Accepted Paper
Paper short abstract
The paper examines comparative correlative constructions in Japanese and Korean from a typological perspective, comparing them with other Asian languages. It analyzes their morphosyntactic strategies, diachronic development, and possible effects of language contact.
Paper long abstract
Keywords: comparative correlative; Asian languages; language contact; morphosyntax; linguistic typology
This paper focuses on the strategies employed by Japanese and Korean in the so-called comparative correlative constructions and their diachronic development. This analysis is informed by preceding typological research. Comparative correlative constructions express situations where a change in degree in one phenomenon leads to a change in another. In English these are expressed using the ‘the…the’ construction, as in ‘the more the merrier’, ‘the bigger they are, the harder they fall’, etc.
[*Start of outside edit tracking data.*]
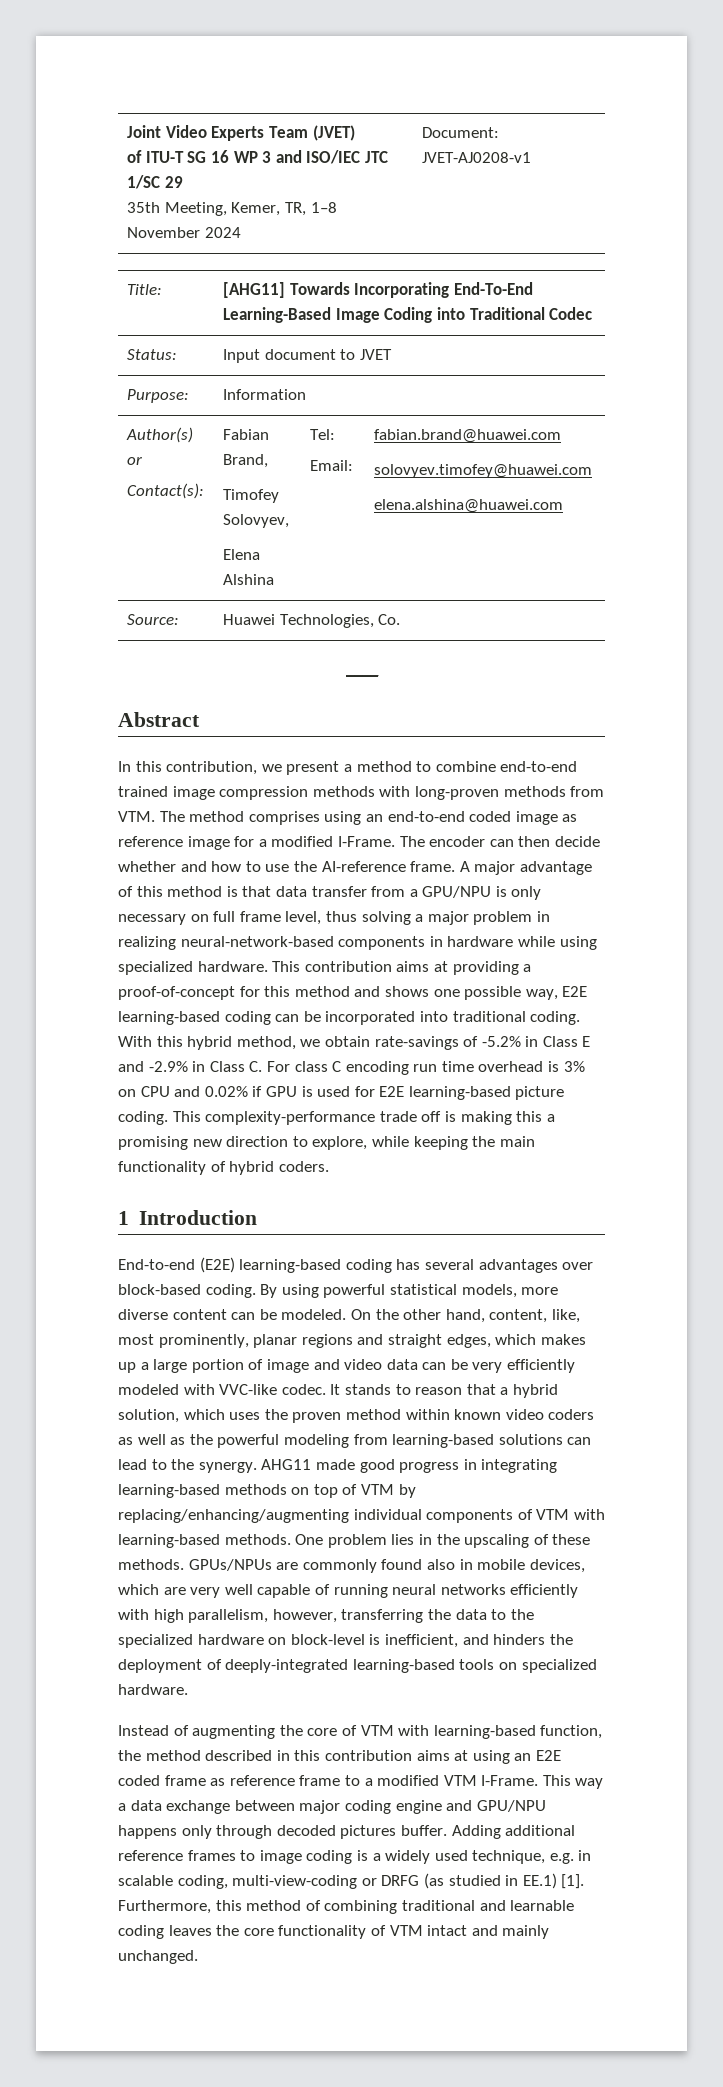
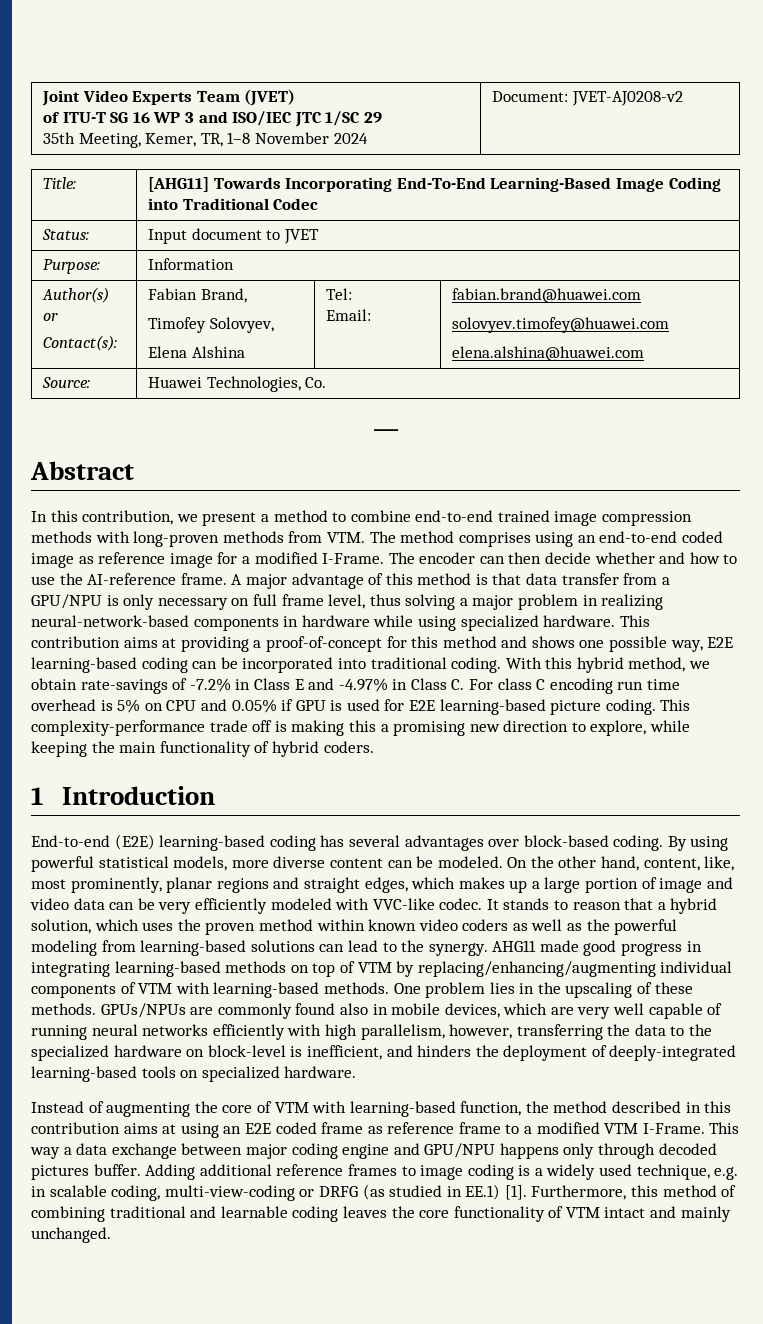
  Joint Video Experts Team (JVET)
  of ITU-T SG 16 WP 3 and ISO/IEC JTC 1/SC 29
- 35th Meeting, Kemer, TR, 1–8 November 2024 | Document: JVET-AJ0208-v1
+ 35th Meeting, Kemer, TR, 1–8 November 2024 | Document: JVET-AJ0208-v2
- With this hybrid method, we obtain rate-savings of -5.2% in Class E and -2.9% in Class C. For class C encoding run time overhead is 3% on CPU and 0.02% if GPU is used for E2E learning-based picture coding.
+ With this hybrid method, we obtain rate-savings of -7.2% in Class E and -4.97% in Class C. For class C encoding run time overhead is 5% on CPU and 0.05% if GPU is used for E2E learning-based picture coding.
Different languages code these constructions in different ways, even though there are frequent similarities in the structure on the syntactic level (den Dikken, 2005).
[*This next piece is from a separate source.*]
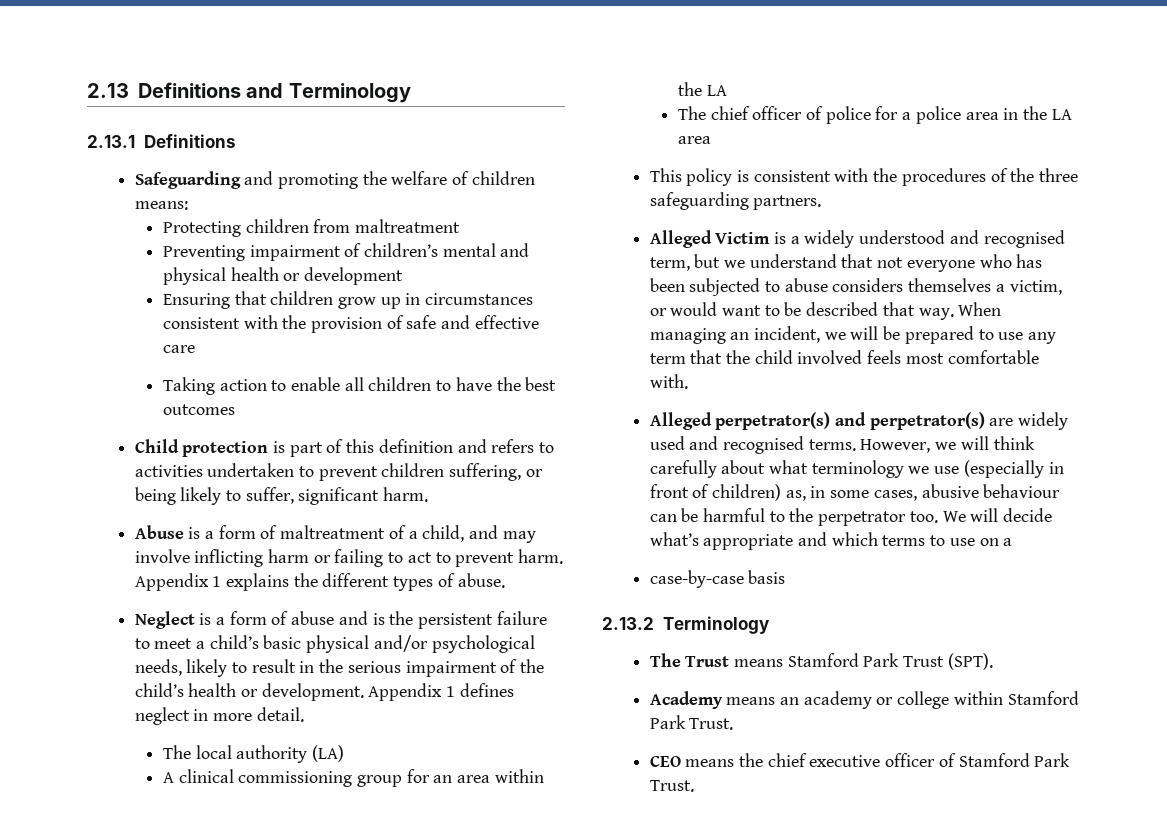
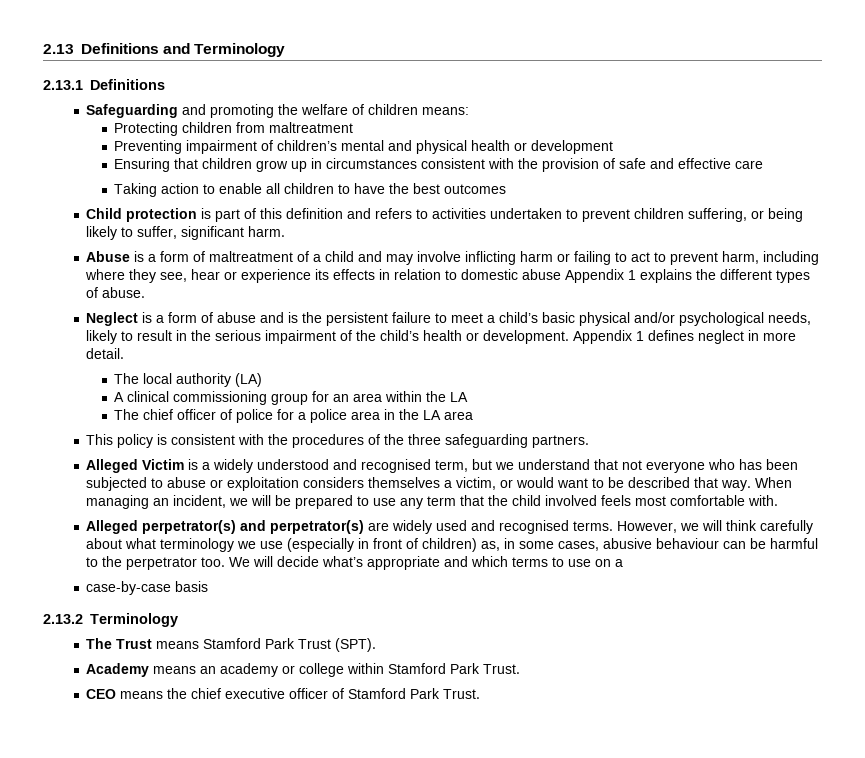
- Abuse is a form of maltreatment of a child, and may involve inflicting harm or failing to act to prevent harm. Appendix 1 explains the different types of abuse.
+ Abuse is a form of maltreatment of a child and may involve inflicting harm or failing to act to prevent harm, including where they see, hear or experience its effects in relation to domestic abuse Appendix 1 explains the different types of abuse.
- Alleged Victim is a widely understood and recognised term, but we understand that not everyone who has been subjected to abuse considers themselves a victim, or would want to be described that way.
+ Alleged Victim is a widely understood and recognised term, but we understand that not everyone who has been subjected to abuse or exploitation considers themselves a victim, or would want to be described that way.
East (and Central) Asian languages exhibit a wide variety of strategies of marking such constructions which will be briefly discussed and compared in this paper. These do often differ from patterns seen in most Indo-European languages, where the first clause starts with a relative pronoun, and the second with a demonstrative pronoun as in the Czech ‘Čím víc gólů dáme, tím víc bodů máme.’ This variability makes them interesting also from the typological point of view. Some Asian languages use rather straightforward strategies using double particles of degree, such as Manchu/Sibe, or Chinese, as in (1). Some outliers, such as Ewenki, employ comparative suffixes.
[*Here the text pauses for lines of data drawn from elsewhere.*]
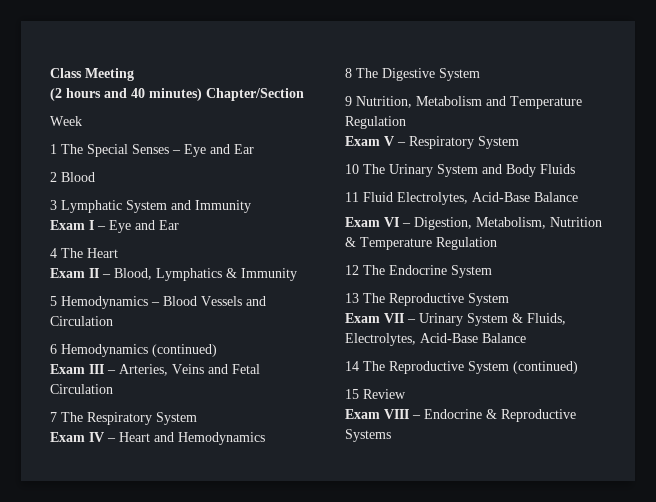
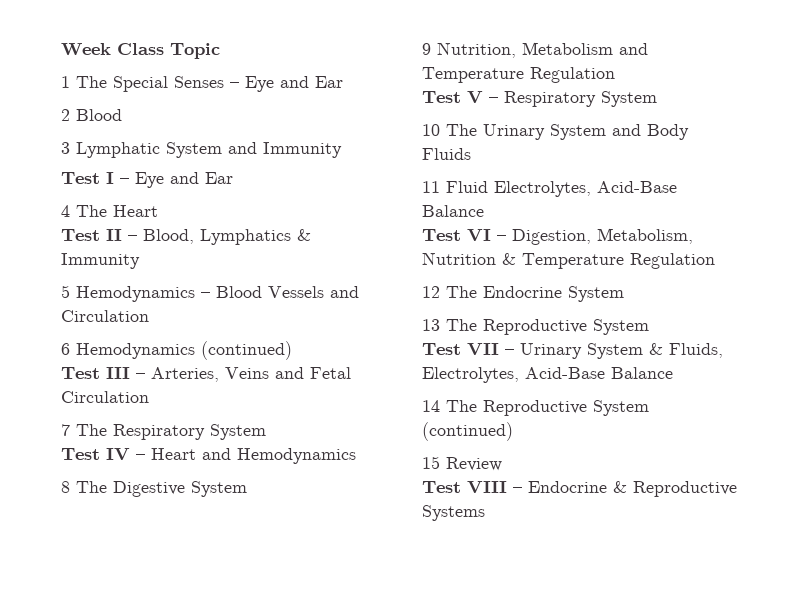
- Class Meeting
- (2 hours and 40 minutes) Chapter/Section
- Week
+ Week Class Topic
- Exam I – Eye and Ear
+ Test I – Eye and Ear
- Exam II – Blood, Lymphatics & Immunity
+ Test II – Blood, Lymphatics & Immunity
- Exam III – Arteries, Veins and Fetal Circulation
+ Test III – Arteries, Veins and Fetal Circulation
- Exam IV – Heart and Hemodynamics
+ Test IV – Heart and Hemodynamics
- Exam V – Respiratory System
+ Test V – Respiratory System
- Exam VI – Digestion, Metabolism, Nutrition & Temperature Regulation
+ Test VI – Digestion, Metabolism, Nutrition & Temperature Regulation
- Exam VII – Urinary System & Fluids, Electrolytes, Acid-Base Balance
+ Test VII – Urinary System & Fluids, Electrolytes, Acid-Base Balance
- Exam VIII – Endocrine & Reproductive Systems
+ Test VIII – Endocrine & Reproductive Systems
(1) Eli yawe-m(e) eli saxurum
PTC go-CVB PTC cold
‘It gets colder the further we go.’ (Sibe)
Others, such as Japanese, employ a rather more unusual construction where the verb/adjective first appears in a conditional converbal form, and then the same verb/adjective appears again in an adnominal form (in Japanese identical to the finite verb form) modifying a particle of degree (2). This can be followed by a different adjective or a whole clause. A surprisingly similar construction can be observed in Korean.
(2) Tabere-ba tabe-ru hodo oishii.
Eat-COND eat-NPST measure tasty
‘The more you eat the tastier it gets.’ (Japanese)
However, neither Japanese nor Korean appear to have used this type of construction consistently throughout their diachronic development. Extant data from different stages of these languages will be analyzed, and the possible influence of language contact will be discussed.